One could also blame the league’s lousy marketing for its failure to attract audiences. But for successful marketing, you need funds and sponsors. Sponsors only come when the product that is being offered is of assuredly good quality and seems promising and profitable, which is something that the league fails to offer. Consequently, it has failed to attract widespread pan-India popularity. In fact, in 2009, Zee Sports, the official broadcaster of the league cancelled their 10-year contract with the All India Football Federation after concerns were raised by the company that the league was not attracting as many sponsors and viewers as they would have liked.

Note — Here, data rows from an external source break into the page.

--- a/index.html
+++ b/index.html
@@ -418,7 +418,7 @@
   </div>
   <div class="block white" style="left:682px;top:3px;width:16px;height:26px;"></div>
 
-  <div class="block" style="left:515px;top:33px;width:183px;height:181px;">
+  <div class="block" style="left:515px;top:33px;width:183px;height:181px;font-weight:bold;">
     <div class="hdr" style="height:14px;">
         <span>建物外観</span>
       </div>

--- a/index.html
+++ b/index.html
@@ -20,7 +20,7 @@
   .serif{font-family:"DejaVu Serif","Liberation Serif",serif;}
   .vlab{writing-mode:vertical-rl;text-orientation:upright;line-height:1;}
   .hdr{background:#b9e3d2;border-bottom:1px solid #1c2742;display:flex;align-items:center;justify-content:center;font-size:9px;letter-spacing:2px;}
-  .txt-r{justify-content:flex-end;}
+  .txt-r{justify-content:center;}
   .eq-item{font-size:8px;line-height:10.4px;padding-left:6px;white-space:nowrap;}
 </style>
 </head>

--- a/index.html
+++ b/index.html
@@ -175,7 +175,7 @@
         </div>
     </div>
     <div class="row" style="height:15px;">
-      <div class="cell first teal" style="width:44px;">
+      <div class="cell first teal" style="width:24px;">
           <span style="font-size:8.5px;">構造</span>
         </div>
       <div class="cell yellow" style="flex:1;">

Then entered into the picture, I-League’s glamorous cousin, the Indian Super League (ISL). With the AIFF strapped of cash, IMG and Reliance came up with a 15 year, 700 crore deal in 2010, which included control of a majority of commercial rights of Indian football – from broadcasting to advertising. As a result of the partnership, ISL was finally launched a few years later, having its first season in 2014. Compared to the I-League, the ISL seemed a success. It attracted a long line of sponsors, Bollywood celebrities, retired Indian sports stars, business conglomerates and was telecast on Star Sports, the most-watched sports channel in the country. Football stars and experts were roped in for commentary as well as post and pre-match analysis. The decent paychecks attracted star players from the I-League and good, if not world-class, players, from foreign leagues, thus taking the quality of football a notch up. Consequently, television viewership and stadium attendances rose too.

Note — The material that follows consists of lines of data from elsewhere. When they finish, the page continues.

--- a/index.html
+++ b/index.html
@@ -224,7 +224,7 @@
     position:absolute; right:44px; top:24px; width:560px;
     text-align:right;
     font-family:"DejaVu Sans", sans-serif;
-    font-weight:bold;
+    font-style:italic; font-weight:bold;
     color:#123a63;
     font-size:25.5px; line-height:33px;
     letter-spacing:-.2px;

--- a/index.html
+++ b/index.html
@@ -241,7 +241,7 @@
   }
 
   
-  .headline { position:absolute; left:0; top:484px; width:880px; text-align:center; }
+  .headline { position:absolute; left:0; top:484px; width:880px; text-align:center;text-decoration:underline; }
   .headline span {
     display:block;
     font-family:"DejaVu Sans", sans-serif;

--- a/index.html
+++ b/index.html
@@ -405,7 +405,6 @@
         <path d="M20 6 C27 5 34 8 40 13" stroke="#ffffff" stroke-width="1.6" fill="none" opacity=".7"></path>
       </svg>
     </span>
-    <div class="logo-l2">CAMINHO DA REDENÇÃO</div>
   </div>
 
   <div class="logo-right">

But in subsequent seasons, there has been a decline in viewership, popularity and hype. The average attendance in stadiums was 26000 in 2014. In the 2019-20 season, it hovered around 13,000. Also concerning, is the fact that most foreign players stay for only one season, either choosing ISL as a pit stop mid-career or as a last hurrah before retirement.
In 2016, the AIFF revealed their plan to make ISL the first-tier league in the Indian football system, with I-League being the second-tier league, similar to the Premier League and the Championship in England. The plan wasn’t implemented due to opposition from I-League clubs and negotiations are ongoing, with there even being a possibility of a merger. The problem is that most I-League clubs run on a shoestring budget and won’t fill the financial requirements of the ISL. Thus a full merger isn’t possible.

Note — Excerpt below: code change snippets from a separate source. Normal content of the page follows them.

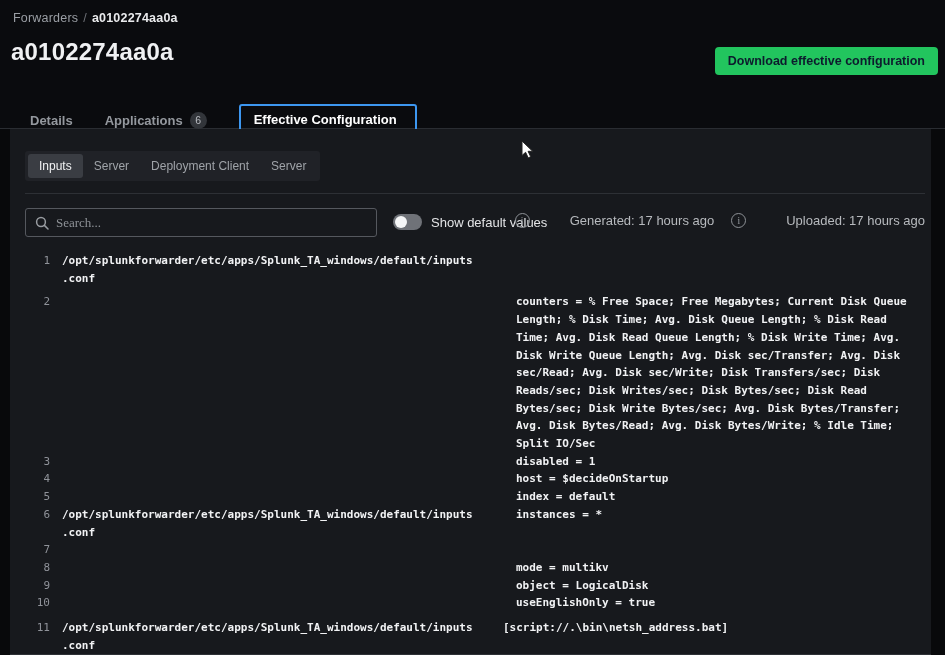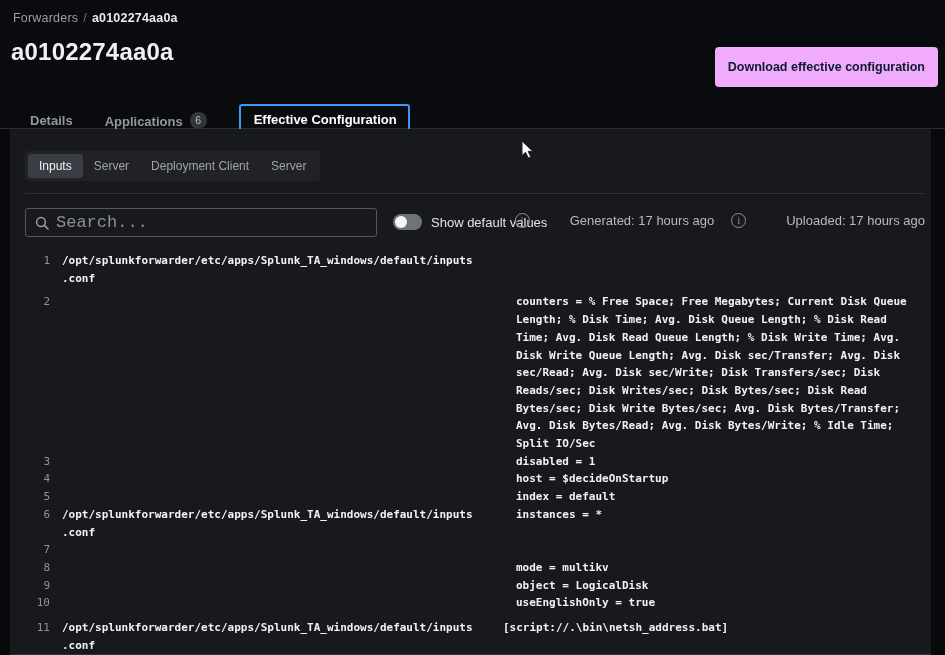--- a/index.html
+++ b/index.html
@@ -27,8 +27,8 @@
     font-size:24px; font-weight:bold; color:#f0f1f3; letter-spacing:.2px;
   }
   .download-btn {
-    position:absolute; top:47px; right:7px; height:40px;
-    background:#f0abfc; color:#0d1b2d;
+    position:absolute; top:47px; right:7px; height:28px;
+    background:#22c55e; color:#0d1b2d;
     border:none; border-radius:4px; padding:0 13px;
     font-family:"Liberation Sans", sans-serif;
     font-size:12.5px; font-weight:bold; cursor:pointer;text-align:right;

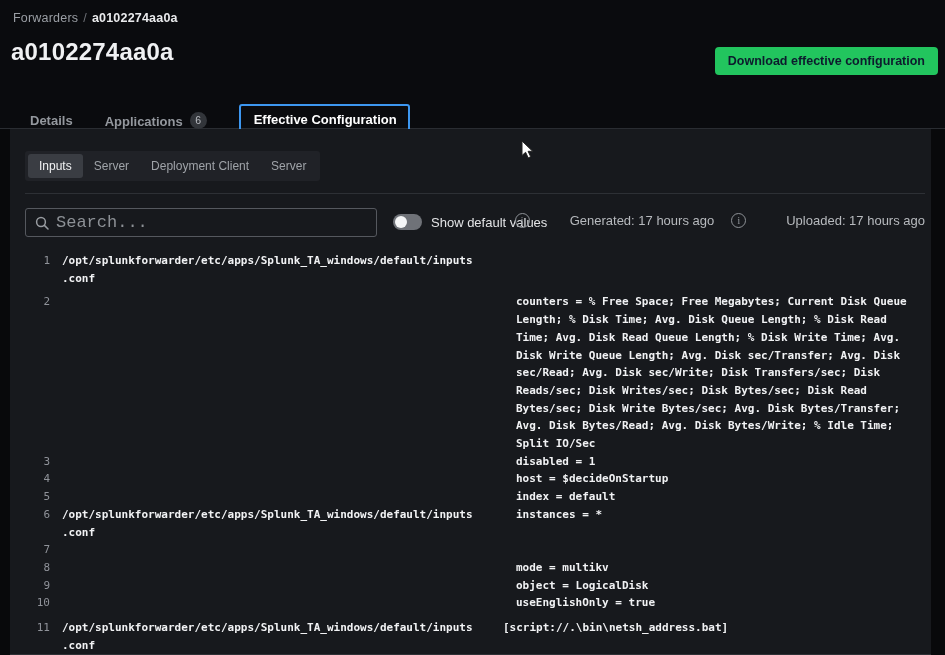--- a/index.html
+++ b/index.html
@@ -39,7 +39,7 @@
   }
   .tab {
     font-size:13px; font-weight:bold; color:#94989e;
-    display:flex; align-items:flex-end; gap:7px; cursor:pointer;
+    display:flex; align-items:center; gap:7px; cursor:pointer;
     white-space:nowrap;
     margin-top:28px;
   }

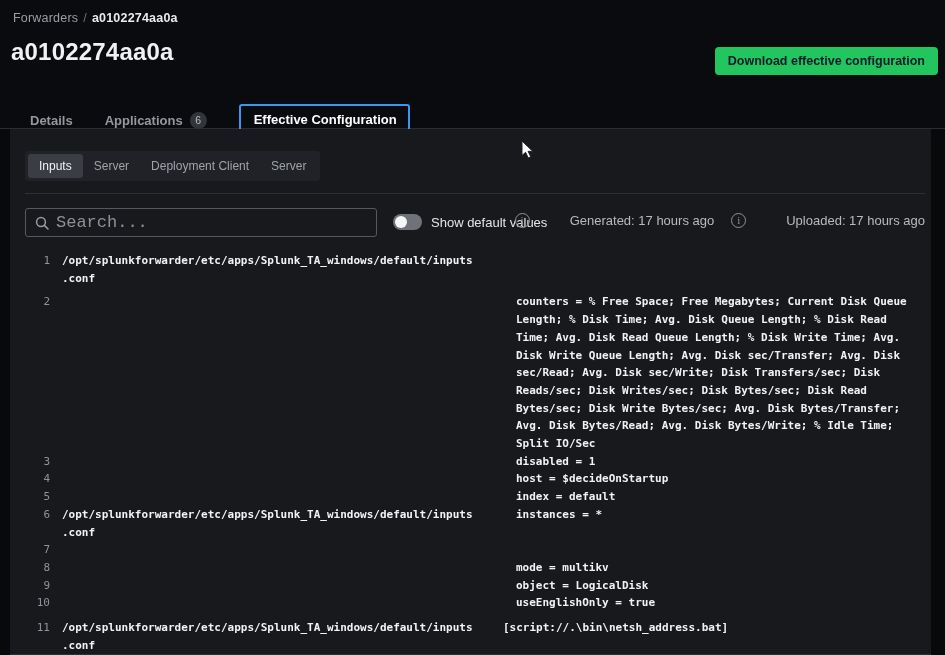--- a/index.html
+++ b/index.html
@@ -52,7 +52,7 @@
   .tab.tab-active {
     color:#ffffff;
     border:2.5px solid #3d97f0; border-radius:3px;
-    padding:6px 11px 8px 13px; position:relative;
+    padding:6px 18px 8px 13px; position:relative;
   }
   .tab.tab-active::after {
     content:""; position:absolute; left:1px; right:1px; bottom:1px;

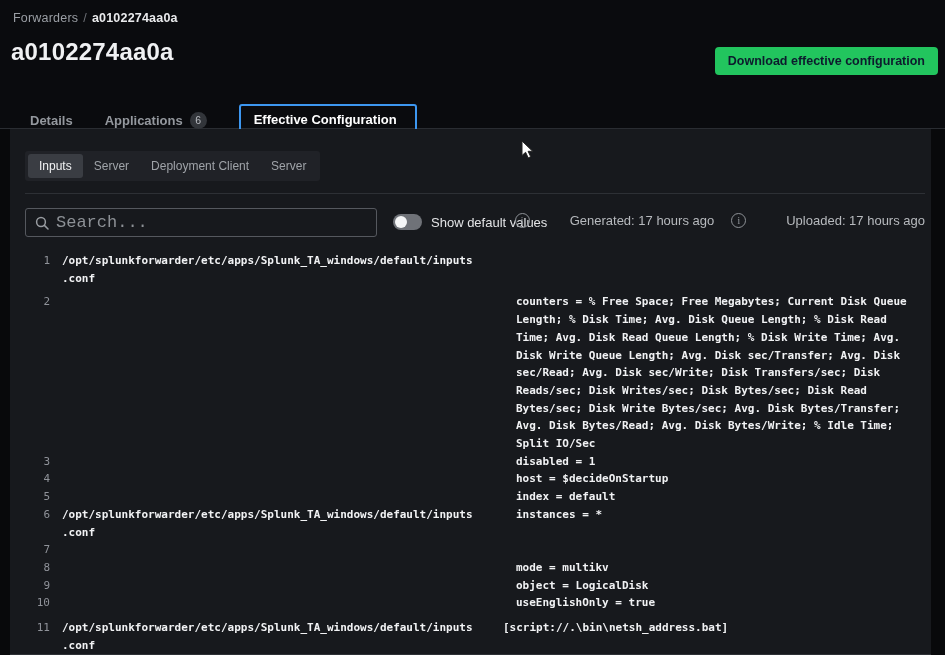--- a/index.html
+++ b/index.html
@@ -87,7 +87,7 @@
   .search-box svg { flex:none; }
   .search-input {
     flex:1; background:transparent; border:none; outline:none;
-    color:#e8e9eb; font-size:17px; font-family:Liberation Mono, monospace;
+    color:#e8e9eb; font-size:13px; font-family:Liberation Serif, serif;
   }
   .search-input::placeholder { color:#8d9196; }
   .toggle-row {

“The I-League has two of the most iconic football clubs in India, and has credibility and some history. The ISL is nothing but glitzy chaos of money. Foreign players come and go after playing one season and domestic players shift frequently. There is no credibility. It should be treated like what it actually is – a football festival, played for a few weeks every year as a form of recreation and entertainment.” opined Manik Ray, a University Of Delhi student, and an I-League fan.
In spite of support from loyalists, the I-League is slowly losing its bid for the first tier. The qualification spot for the AFC Champions League, originally given to the I-League champion, shall now be given to the ISL champion. I-League’s Mohun Bagan, the oldest football club in India, merged with ISL club Atletico De Kolkata this year, and the combined team shall compete in the ISL. The I-League’s average attendance of 9000 loses to ISL’s 13000. ISL clubs have also commenced grassroots development structures for young footballers.
A final arrangement shall soon be reached in the coming months. Undoubtedly, there shall be someone on the losing side and someone on the winning side. But what matters is that in the long run, the real victor shall be Indian football.